Hacker News new | past | comments | ask | show | jobs | submit login

After the multimillion dollar Bitcoin Gold 51% attack a few weeks ago, I was curious what an attack like this costs against other currencies. I calculated the cost of renting hashing power from NiceHash to complete an attack.

I found it surprising that it is possible to rent enough hashing power for many of the smaller currencies, which makes me question the use of PoW for smaller coins.

Please note that the attack costs do not include the money you earn in the form of block rewards, so in many cases the costs will actually be substantially lower.




Nice work. Its really important to consider this for those buying/holding crypto currency. Consider all coins using the same function to be the same family and the one with the most work and power to be the most valid. So there are sha256 coins, scrypt coins, equihash coins, etc. In the case of sha256 the most immune to attack is bitcoin.
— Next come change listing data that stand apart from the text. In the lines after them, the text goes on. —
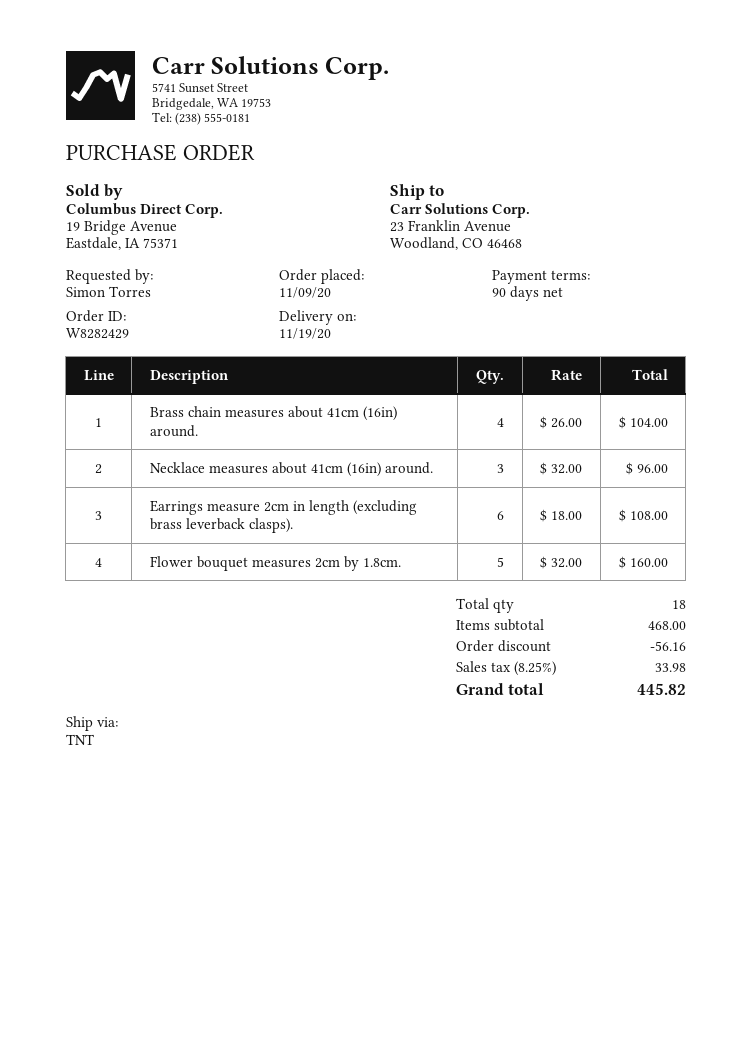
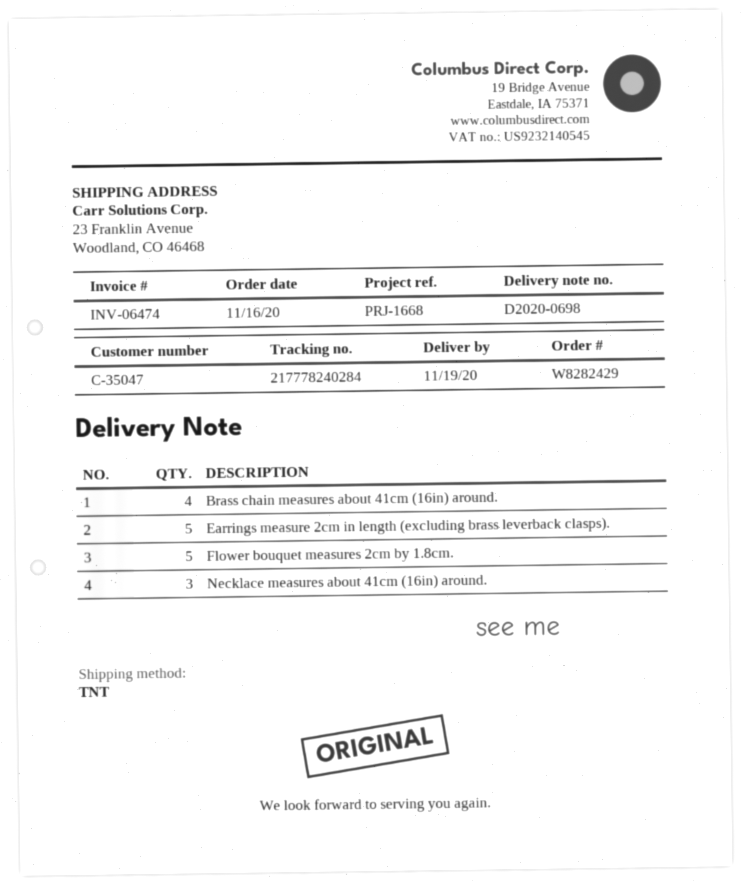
order date: 2020-11-09 -> 2020-11-16
Earrings measure 2cm in length (excluding brass leverback clasps).: 6 -> 5

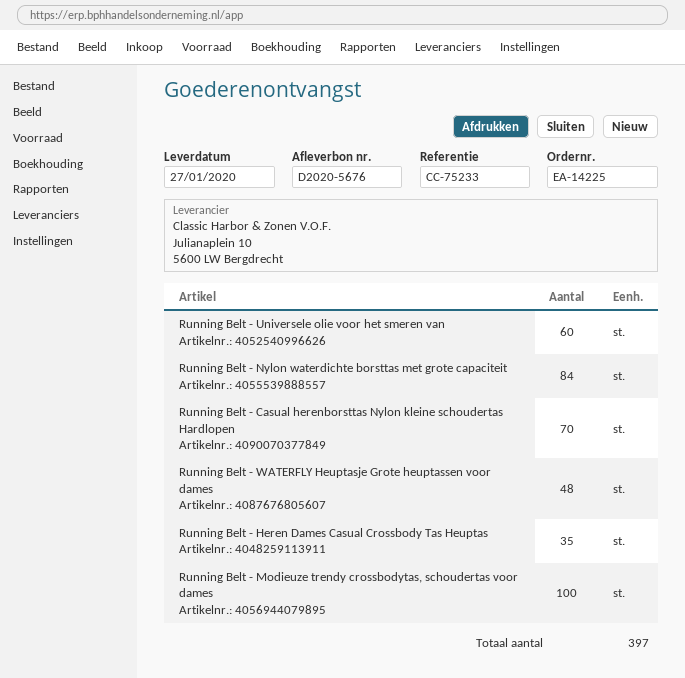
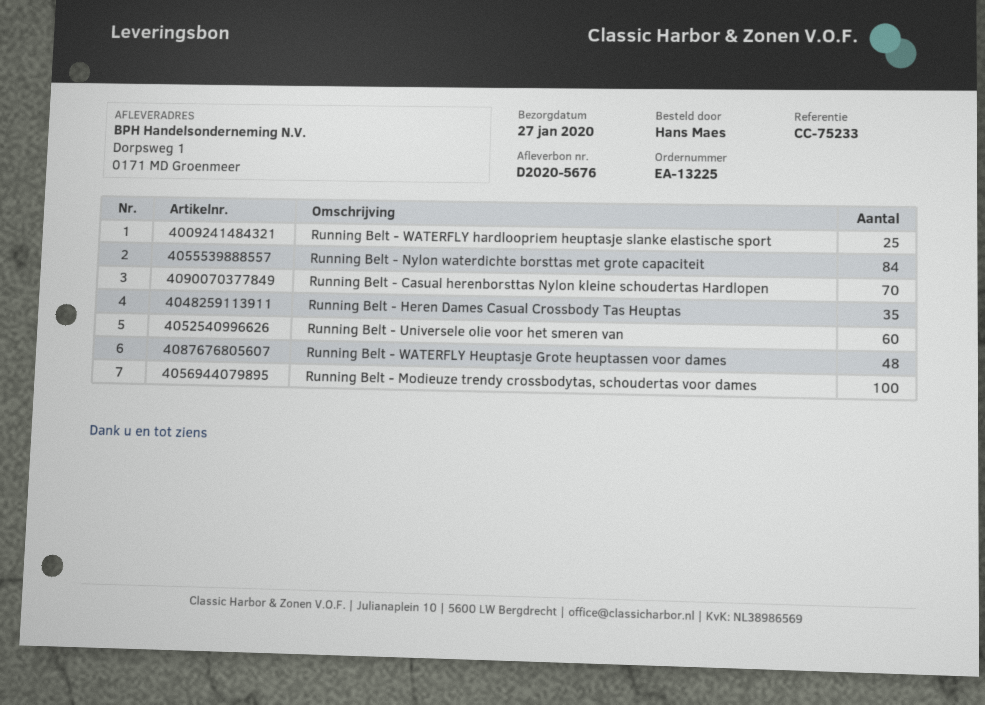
order number: EA-14225 -> EA-13225
Running Belt - WATERFLY hardloopriem heuptasje slanke elastische sport: none -> 25

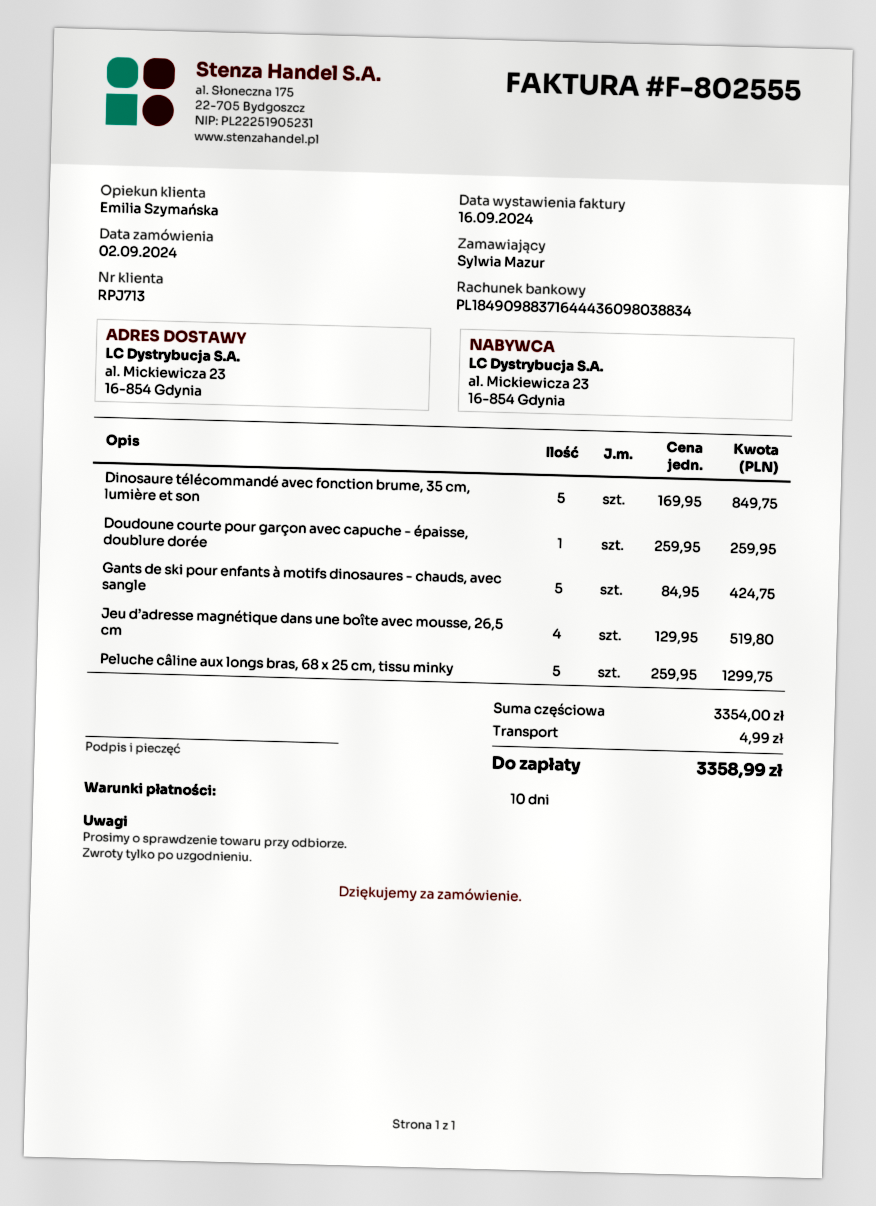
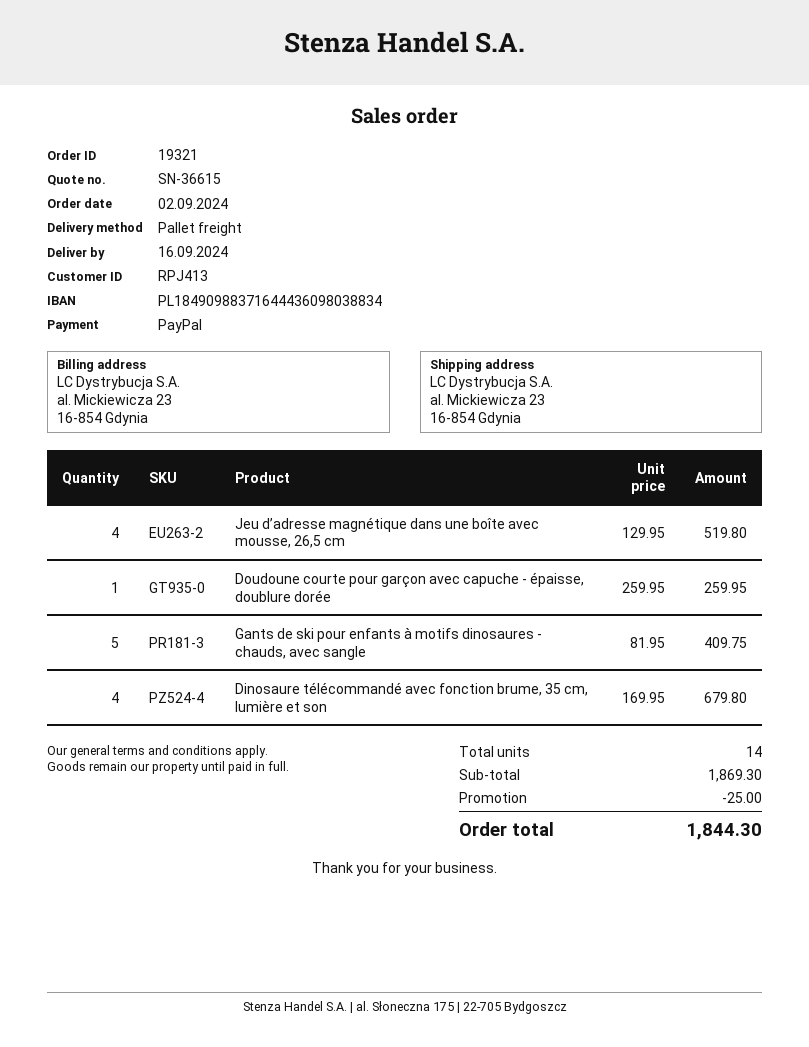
customer number: RPJ713 -> RPJ413
Dinosaure télécommandé avec fonction brume, 35 cm, lumière et son: 5 x 169.95 = 849.75 -> 4 x 169.95 = 679.80
Gants de ski pour enfants à motifs dinosaures - chauds, avec sangle: 5 x 84.95 = 424.75 -> 5 x 81.95 = 409.75
Peluche câline aux longs bras, 68 x 25 cm, tissu minky: 5 x 259.95 = 1299.75 -> none
subtotal: 3354.00 -> 1869.30
discount: none -> 25.00
shipping: 4.99 -> none
total: 3358.99 -> 1844.30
Everything else is massively vulnerable. In the case of scrypt, it’s litecoin. Everything else you should not hold because it can be swamped by the hashing power mining litecoin atm. So on.

This is a little different from how people have been told to think about it before which is just focusing on the blockchain itself rather than the mining power behind any given variation/fork/whatever of block chain.

Ps. And that probably should be taken a step further. If you have families of coins that are all GPU mined, then you need to consider the tota GPUs mining them and the hashing power of those GPUs and the ability for them to switch functions. Now GPUs are a blip on ASICs so for the predominantly asic mined coins this doesn’t matter.


Exactly. This is also why I think the trend to be "ASIC-resistant" is misguided and should be considered harmful.

All GPU-mined coins (except the hashrate-dominant one: Ethereum) are massively vulnerable to majority attacks because of the huge pre-existing installed based of GPU miners.

As I said in https://news.ycombinator.com/item?id=17173774 the only solid defense is for each coin to implement an ASIC-friendly algorithm that is unique to this coin, so there is no risk of 51% attacks from a pre-existing installed based of miners.


Or use something other than proof-of-work.


I've yet to see anything other than PoW that's got all four;

* genuine decentralization

* reliably generates a concensus with global supermajority, little or no forking (objective chain selection)

* fault tolerant network, minimal fragility / auto recovering, can't be permanently crashed / hijacked

* requires no human intervention

Everything I've seen so far in terms of PoS violates at least one of the above.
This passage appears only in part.